• Input
/---
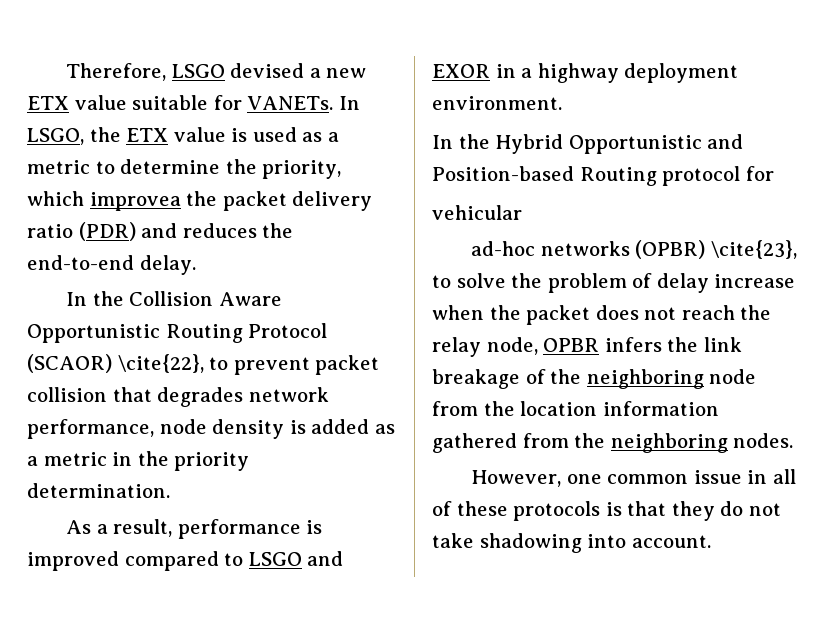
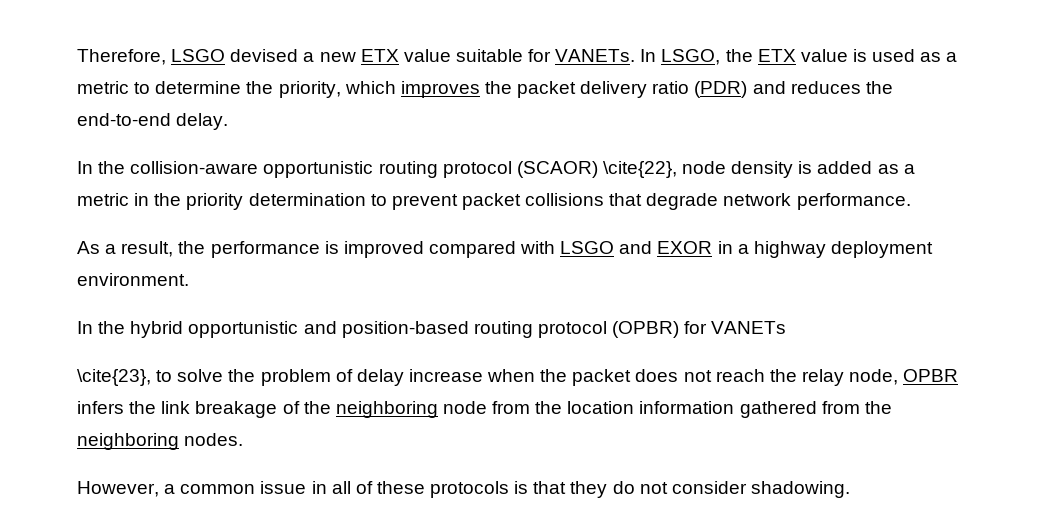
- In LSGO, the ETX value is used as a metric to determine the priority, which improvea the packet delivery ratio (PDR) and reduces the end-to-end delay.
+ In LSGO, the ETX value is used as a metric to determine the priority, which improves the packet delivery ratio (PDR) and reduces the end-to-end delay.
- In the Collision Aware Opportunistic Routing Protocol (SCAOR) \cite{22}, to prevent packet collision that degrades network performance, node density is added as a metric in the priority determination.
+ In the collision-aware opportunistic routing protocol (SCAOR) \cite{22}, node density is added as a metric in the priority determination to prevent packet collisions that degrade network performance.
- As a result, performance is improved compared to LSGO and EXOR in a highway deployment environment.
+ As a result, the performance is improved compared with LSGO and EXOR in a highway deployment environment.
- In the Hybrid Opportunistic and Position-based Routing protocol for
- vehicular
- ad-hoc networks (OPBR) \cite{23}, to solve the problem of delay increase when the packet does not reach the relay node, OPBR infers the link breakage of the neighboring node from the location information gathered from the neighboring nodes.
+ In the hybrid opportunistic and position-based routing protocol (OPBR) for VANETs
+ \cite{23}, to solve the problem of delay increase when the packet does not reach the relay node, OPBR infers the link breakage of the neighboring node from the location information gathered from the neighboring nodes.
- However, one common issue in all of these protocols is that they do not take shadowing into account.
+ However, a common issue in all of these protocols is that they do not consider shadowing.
\---
/---
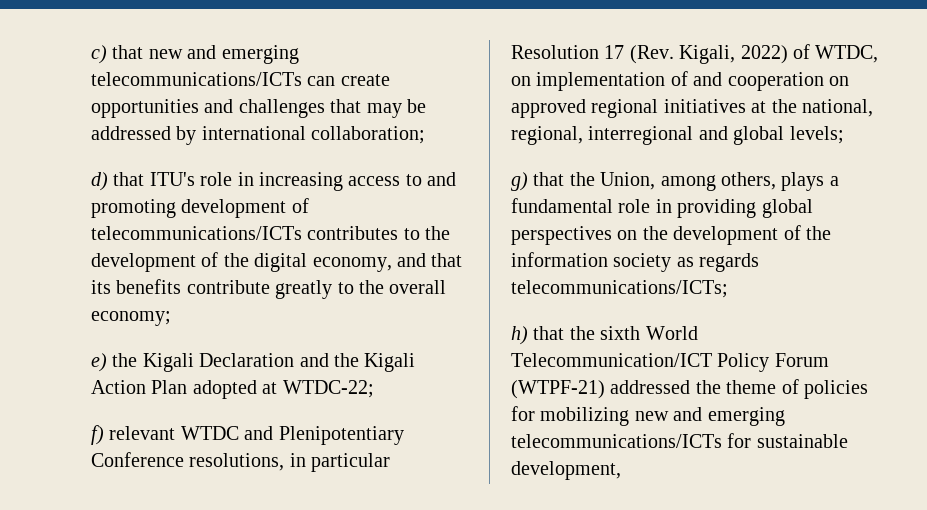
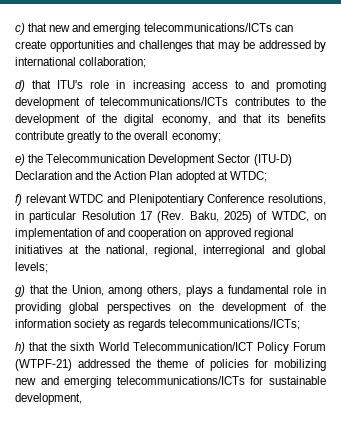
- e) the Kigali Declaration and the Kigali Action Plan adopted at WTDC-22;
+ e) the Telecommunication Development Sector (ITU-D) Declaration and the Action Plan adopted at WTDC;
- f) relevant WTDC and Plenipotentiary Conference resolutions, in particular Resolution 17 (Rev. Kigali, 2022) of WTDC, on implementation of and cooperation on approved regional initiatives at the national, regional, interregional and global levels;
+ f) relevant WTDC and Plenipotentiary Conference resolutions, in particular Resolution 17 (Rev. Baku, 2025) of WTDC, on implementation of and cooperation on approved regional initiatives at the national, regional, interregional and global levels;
\---
• Task goal
Keeping every character as it is, restate the lines above that run from the line with "- vehicular" through the line with "not consider shadowing.", both included, and nothing else.

• Output for this task
- vehicular
- ad-hoc networks (OPBR) \cite{23}, to solve the problem of delay increase when the packet does not reach the relay node, OPBR infers the link breakage of the neighboring node from the location information gathered from the neighboring nodes.
+ In the hybrid opportunistic and position-based routing protocol (OPBR) for VANETs
+ \cite{23}, to solve the problem of delay increase when the packet does not reach the relay node, OPBR infers the link breakage of the neighboring node from the location information gathered from the neighboring nodes.
- However, one common issue in all of these protocols is that they do not take shadowing into account.
+ However, a common issue in all of these protocols is that they do not consider shadowing.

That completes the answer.